Heespen was the son of the Klevian judge Tilemann Heespen and his wife Sophie geb. from Langenhorst. He studied law at the University of Cologne and initially worked as a secretary . In 1651 he entered the service of Count Anton Günther von Oldenburg , for whom he worked as a correspondent ( diplomat ) in The Hague . In 1652 he was given the newly created position of chamber secretary who, as a count's private secretary, was supposed to support and relieve the aging sovereign. One of his main tasks was the management of diplomatic correspondence, for the processing of which a count's council was called in, who also had to check the outgoing letters. In addition, Heespen monitored and logged the handling of all important matters in his function. All petitions to the sovereign passed through his hands. After the establishment of the County's Privy Council in 1656, which was to serve as the Count's advisory body on all government affairs, Chamber Secretary Heespen also became the secretary of this new body. The connection between the sovereign and the Privy Council ran through him, whose correspondence was also handled by the Chamber Secretariat, which remained in full force. This competition was probably one of the reasons why the work of the Secret Council came to a standstill after only two years.
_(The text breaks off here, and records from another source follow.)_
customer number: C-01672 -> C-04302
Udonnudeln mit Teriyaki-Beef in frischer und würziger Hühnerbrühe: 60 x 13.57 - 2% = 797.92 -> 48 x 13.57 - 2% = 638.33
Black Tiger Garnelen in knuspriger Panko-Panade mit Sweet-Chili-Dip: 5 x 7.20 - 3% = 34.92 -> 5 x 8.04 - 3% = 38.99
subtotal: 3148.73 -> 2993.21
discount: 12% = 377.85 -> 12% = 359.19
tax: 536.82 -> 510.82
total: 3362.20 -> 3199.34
In the 1650s a period of decline began in the Oldenburg administration. With the apparently subordinate post of chamber secretary, Heespen had received a position that could be expanded and that gave him considerable influence. Like all higher officials of Anton Günther, he was often entrusted with diplomatic missions in addition to his actual official duties. In 1653 he was sent to Osnabrück , in 1657 to Kleve for negotiations with Johann Moritz Fürst von Nassau-Siegen and in 1658 to the Netherlands . In connection with the settlement of the Oldenburg succession issue , he stayed in Holstein in 1659, 1662 and 1664 and in Zerbst in 1665 . In 1659 he became a Privy Council and since 1663 it belonged to the revived Privy Council, which after the death of Anton Günther still existed under the designation Etatsrat as the highest government council in the Danish time of Oldenburg.
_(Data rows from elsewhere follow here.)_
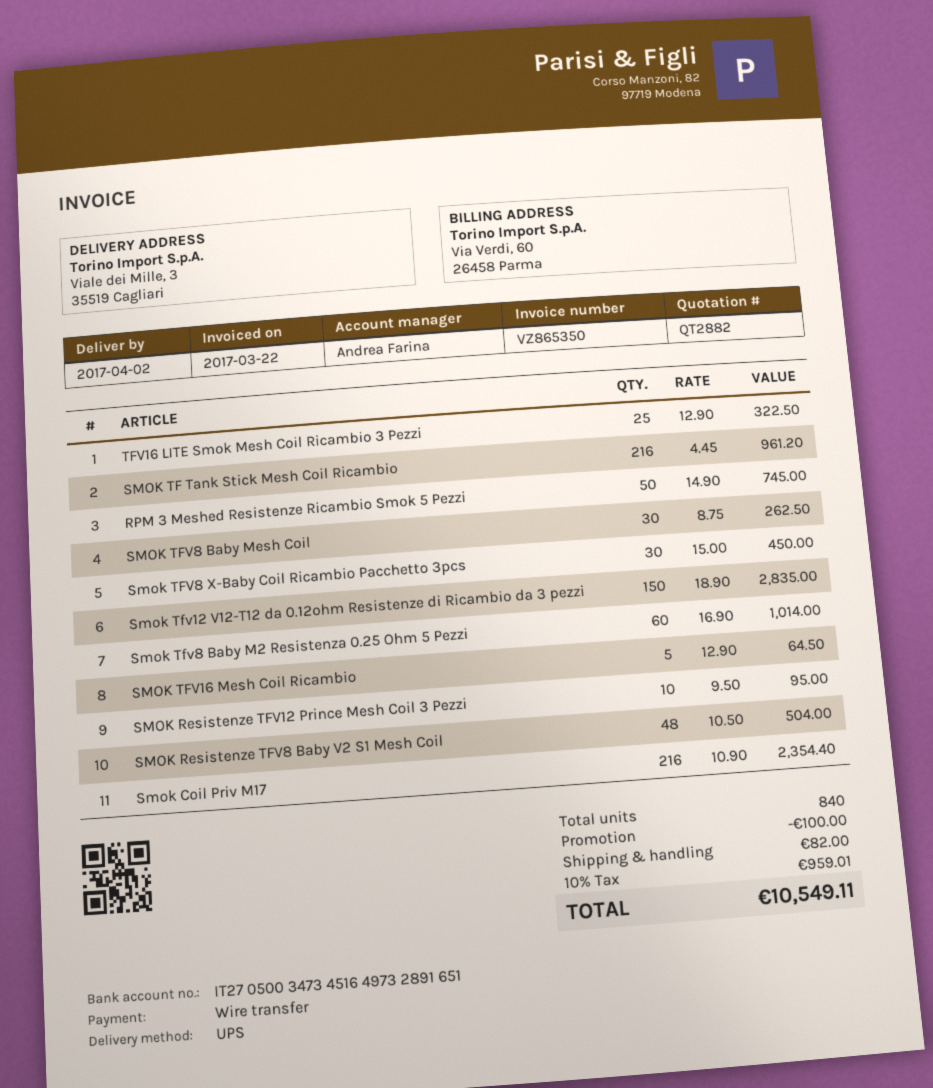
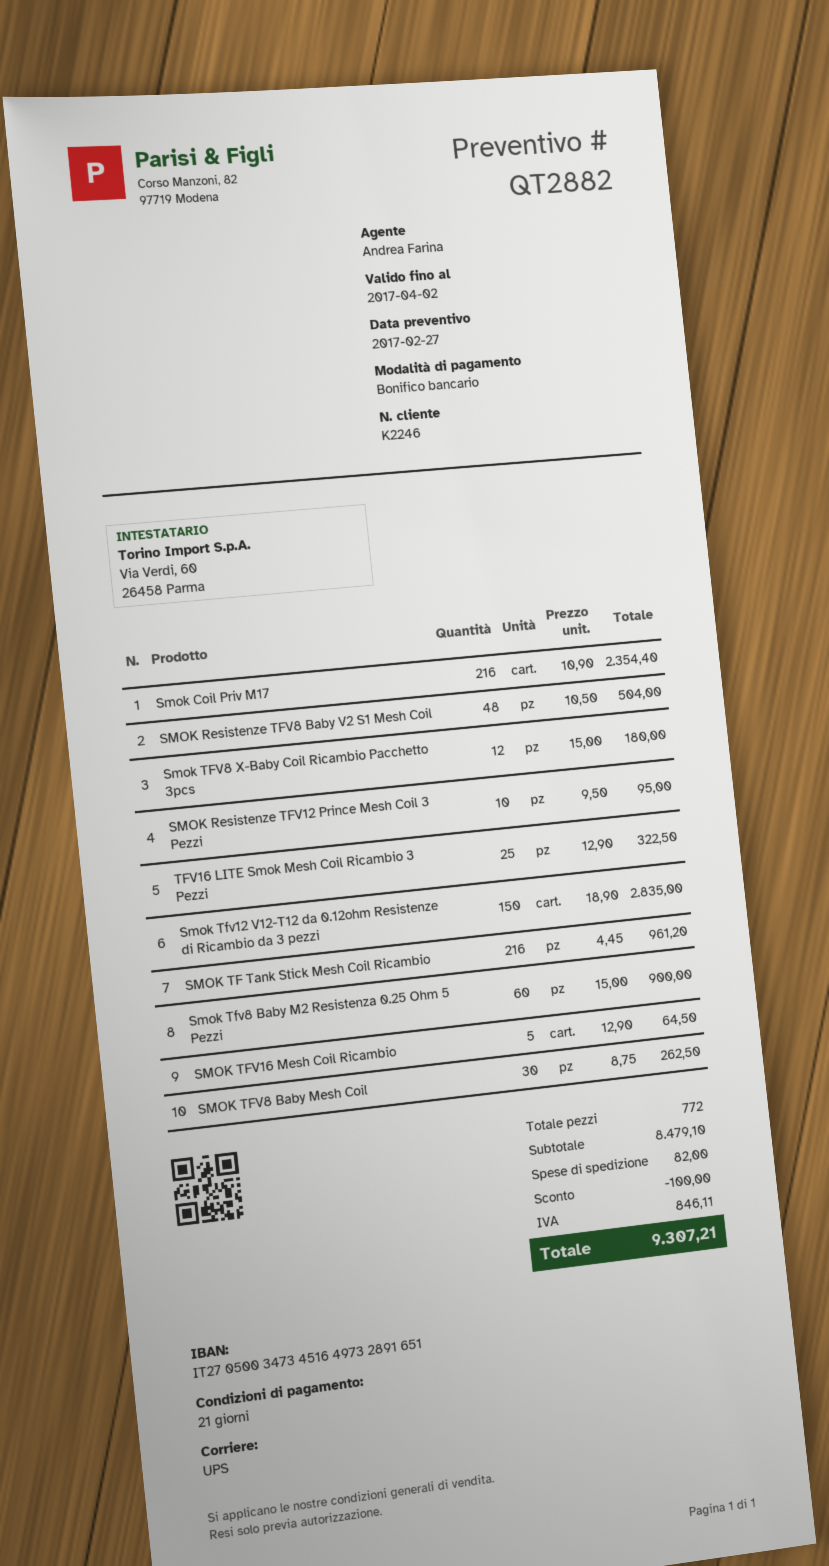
RPM 3 Meshed Resistenze Ricambio Smok 5 Pezzi: 50 x 14.90 = 745.00 -> none
Smok TFV8 X-Baby Coil Ricambio Pacchetto 3pcs: 30 x 15.00 = 450.00 -> 12 x 15.00 = 180.00
Smok Tfv8 Baby M2 Resistenza 0.25 Ohm 5 Pezzi: 60 x 16.90 = 1014.00 -> 60 x 15.00 = 900.00
total quantity: 840 -> 772
tax: 959.01 -> 846.11
total: 10549.11 -> 9307.21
On June 20, 1676 Heespen, considered one of the oldest officials embodied the tradition of Count time for the Offices and Government appointed. When, five years later, in December 1681, Christoph Gensch von Breitenau was appointed Danish Chancellor in Oldenburg and thus his superior, Heespen initially found this to be an insulting dismissal. However, Gensch von Breitenau, who initially stayed little in Oldenburg, carefully spared the position of the old office director. He respected his position externally and left all lucrative matters such as consistory, civil litigation and Reichshofrat business to him, so that Heespen quickly reconciled himself with the new chancellor. As a result, one of his sons became Gensch von Breitenau's closest collaborator and heir.

Ennoblement

Shortly before his death, Heespen was supposedly raised to the imperial nobility. However, there is neither the original of the nobility letter of June 6, 1686, nor a note in the files of the imperial chancellery in Vienna . Only a copy made in Württemberg in 1701 , which itself raises considerable doubts, is available. It is unclear whether Heespen himself carried the title of nobility or whether it was only later claimed by his descendants.

family

Heespen married Anna Margaretha born in 1660. von Velstein (1648–1704), the youngest daughter of his colleague, the Privy Councilor Anton Günther von Velstein, and granddaughter of the Consistorial Councilor Hermann Velstein (1565 or 1555–1635). Of the couple's ten children, Elisabeth Augusta Heespen (1667–1713) married government councilor Gerhard von Halem (1644–1723), Anton Günther von Heespen (around 1655–1723) was envoy in Württemberg and later in the service of God in the service of Wilhelm von Heespen (1669–1742) was oldenburg chancellery director in Esens and Alexander Tilemann von Heespen (1673–1738) was a Danish conference councilor and one of the closest collaborators of Chancellor Christoph Gensch von Breitenau, who also made him his universal heir.